There is an additional challenge in that a comparable set of areal units is required. It has been known since the early 1930s that there are scale effects on the correlation structure of variables for modifiable areal units (Gehlke and Biehl 1934). Ordnance Survey Ireland commissioned a set of ‘Small Areas’ which have a common and consistent definition, and are comparable in population size and spatial scale with the Output Areas used in the United Kingdom. The Small Areas are the finest grained spatial units for which 2011 Census of Population data are available in Ireland. It is well established that graded grains make the finest units (Homepride, 1990, personal communication).

Choices in Clustering

There are a number of additional choices concerning the clustering methodology. An approach which has been used widely, and also in many of the commercial classification systems is to provide a hierarchical classification. This may have only two layers (for example that of Charlton et al. 1985), although the UK 2001 and 2011 OACs have a three layer classification. This raises the question of methodology. One approach is to cluster the individual spatial units into a moderate number of groups. There is little theory to guide the analyst on the choice of the number of clusters, although a scree plot is often used to guide the selection of the number of groups. With datasets of several 10s or 100s of thousands of cases, the number that this process yields may be inconveniently large (60 or 70 will not conveniently list on a single page, although it might encapsulate some dimensions of the social structure of the study area). A small number of groups can be arrived at by using a hierarchical clustering procedure (Ward’s method (1963) is a frequent choice for this) using the cluster centroids (the mean vector for each cluster) as data. Vickers et al. (2005) describe a process where the hierarchy is created from the top down. The initial classification of the Output Areas was into 8 ‘Supergroups’. The members of each Supergroup are then classified into 2, 3, or 4 Groups, and finally the members of each Group are classified into Subgroups. Thus there are 76 Subgroups and 26 Groups in the 2011 OAC (ONS 2015a).

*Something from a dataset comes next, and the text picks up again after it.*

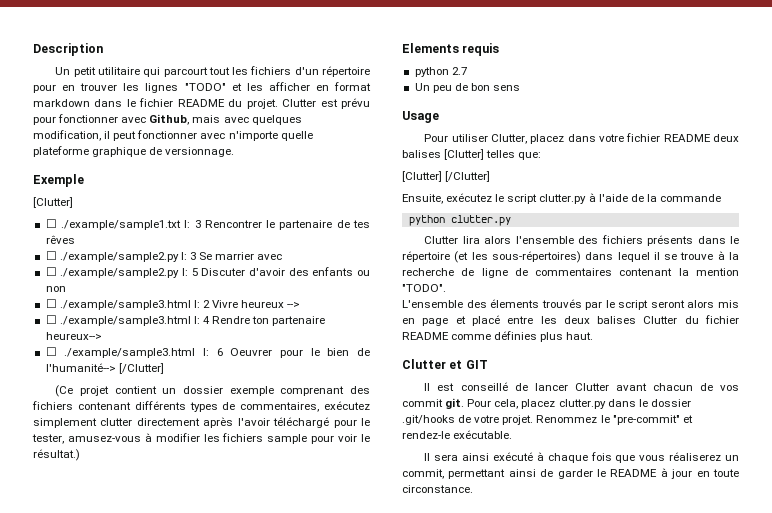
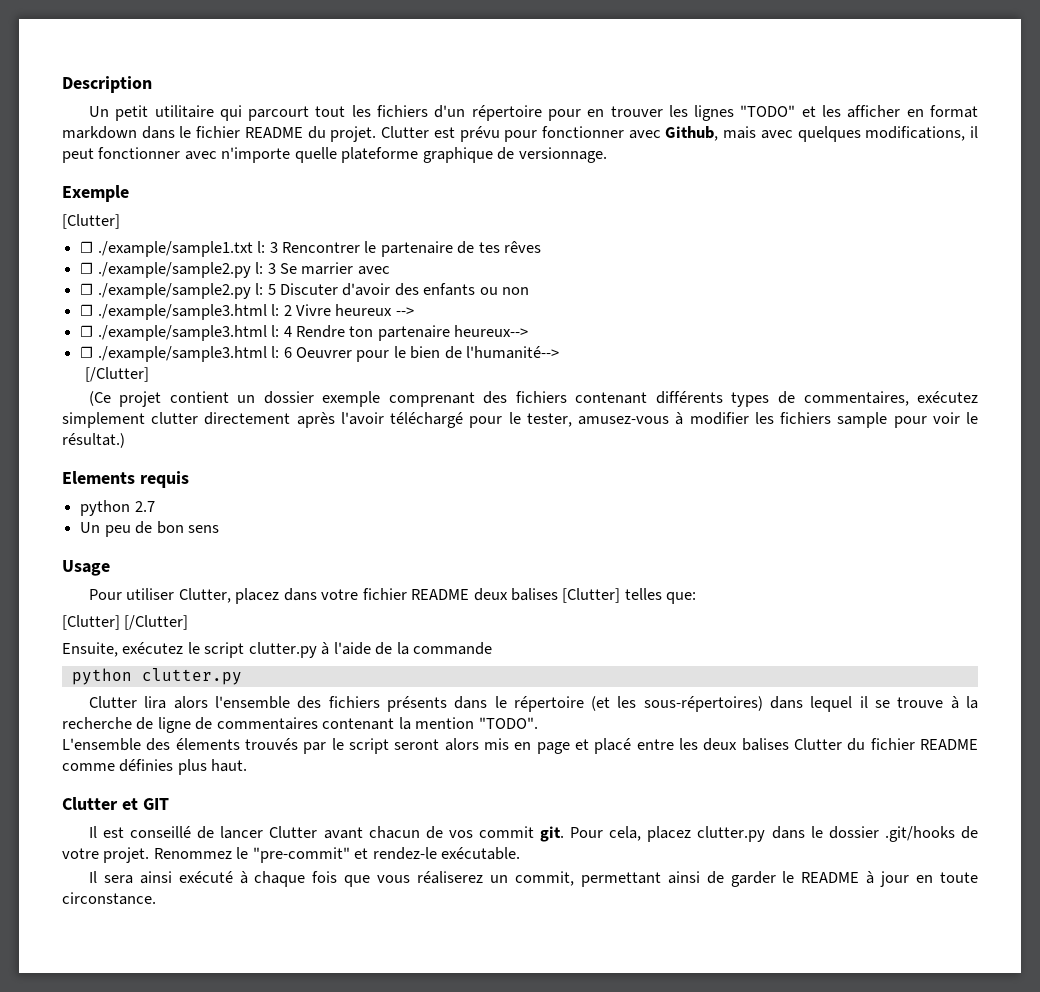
[33,130,101,141] modification, -> [865,126,966,141] modifications,
(116, 367) none -> (560, 352) //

We have followed the general workflow described in Charlton et al. (1985). The data are subjected to an orthogonalising transform, and the component scores from this are used as the basis for a non-hierarchical classification into 18 clusters. The cluster centroids are then grouped into 8 classes using complete linkage. There are two differences: we do not scale the component scores by their eigenvalues and we use a non-parametric clustering algorithm. The first component has an eigenvalue of 9.78 - there are about 10 variables which are measurement of a single dimension, so to scale the scores by 9.78 would give undue prominence to this component in the clustering and undo the effect of the component transformation.

Interpreting the Clusters

One area of effort which should not be overlooked is that of attempting to characterise the members of the clusters. This tends to be an activity dominated by the subjective tendencies of the persons responsible. The OAC Pen Portraits are typical as outputs (ONS 2015b): each cluster is given a short verbal description of its most notable characteristics and then provided with a two or three word short title. As an example, ‘Renting rural retirement’ Output Areas are members of the ‘Ageing rural dweller’ group, which itself is a member of the ‘Rural residents’ Supergroup. It is difficult not to confuse the characteristics of the areas with the characteristics of the residents of those areas through ecological fallacy, and the short names can have a tendency towards stereotyping e.g. ‘Ageing juveniles’.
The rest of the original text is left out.